WHAT IS NEEDED:
Only one span of the listing below should come back. It runs from the line with "- Правосудие Приложения Программирование" through the line with "США Стартапы Этика", and each of its lines must be reproduced exactly.

== MATERIALS PROVIDED

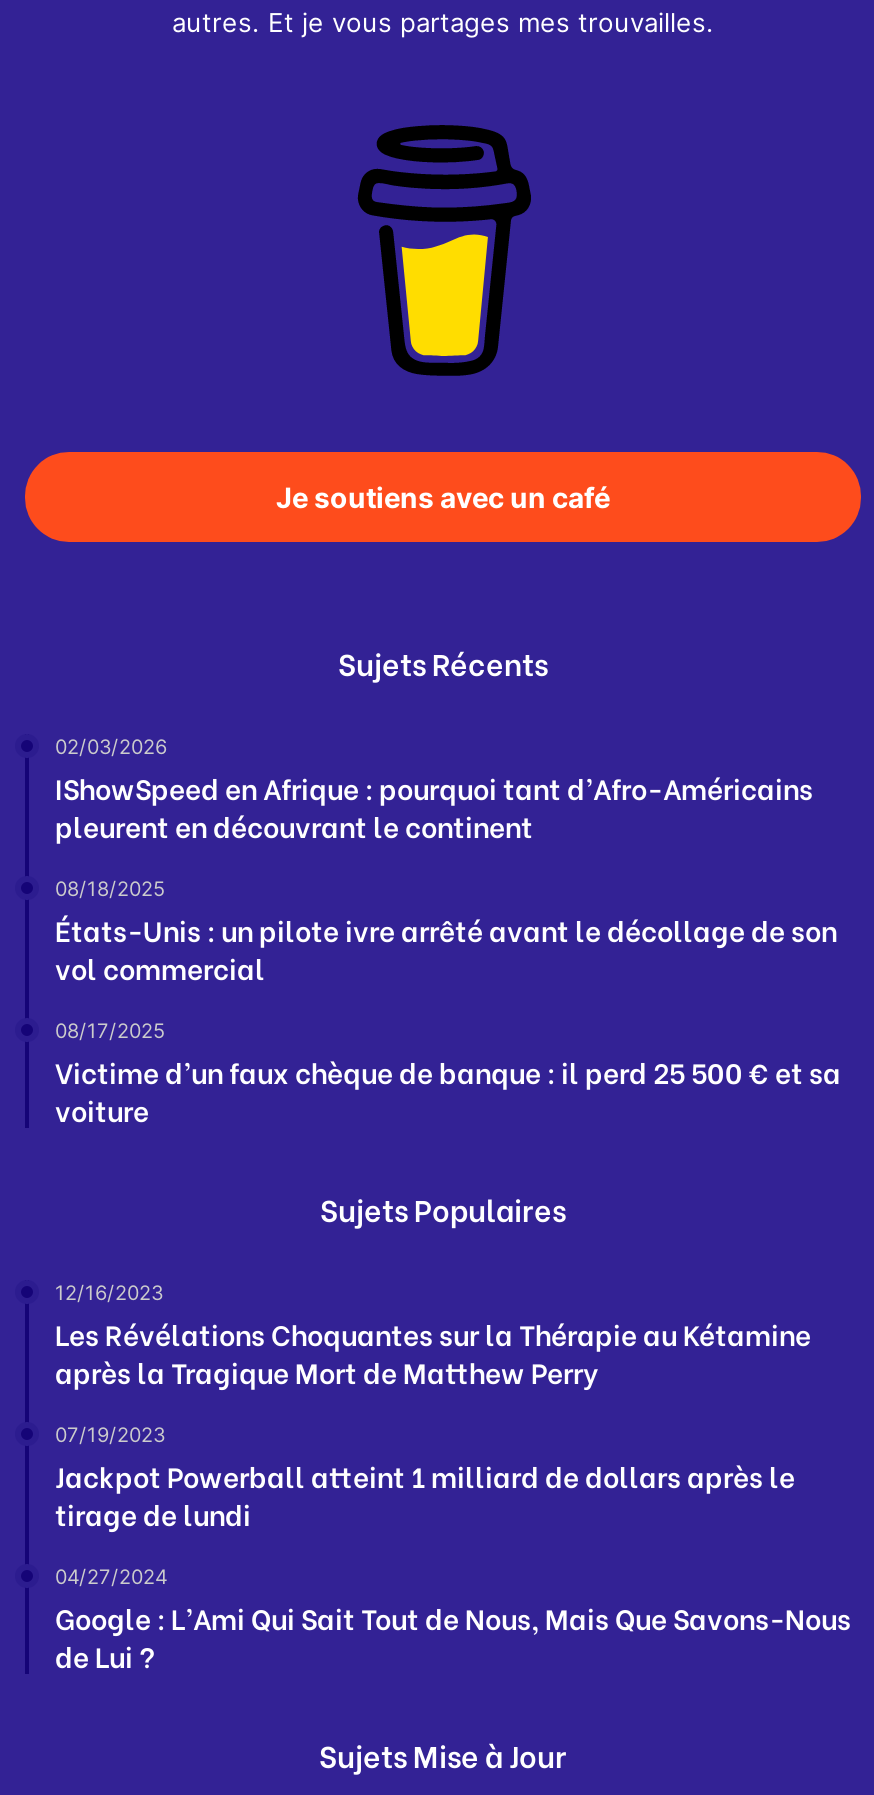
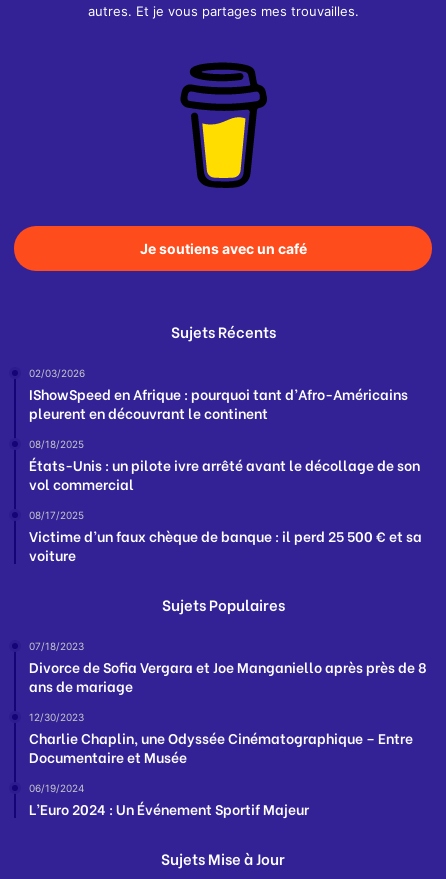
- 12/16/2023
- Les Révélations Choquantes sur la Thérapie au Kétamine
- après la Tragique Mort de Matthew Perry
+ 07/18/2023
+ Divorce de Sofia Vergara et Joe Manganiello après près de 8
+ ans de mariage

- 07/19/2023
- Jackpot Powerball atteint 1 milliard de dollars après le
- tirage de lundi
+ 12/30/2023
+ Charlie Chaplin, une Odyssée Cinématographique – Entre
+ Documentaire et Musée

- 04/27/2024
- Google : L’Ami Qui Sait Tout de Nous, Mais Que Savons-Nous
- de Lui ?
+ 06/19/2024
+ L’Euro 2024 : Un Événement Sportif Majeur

====
== MATERIALS PROVIDED

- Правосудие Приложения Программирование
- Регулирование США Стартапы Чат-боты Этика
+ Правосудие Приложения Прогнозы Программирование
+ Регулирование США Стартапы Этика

====

WRITTEN REPLY:
- Правосудие Приложения Программирование
- Регулирование США Стартапы Чат-боты Этика
+ Правосудие Приложения Прогнозы Программирование
+ Регулирование США Стартапы Этика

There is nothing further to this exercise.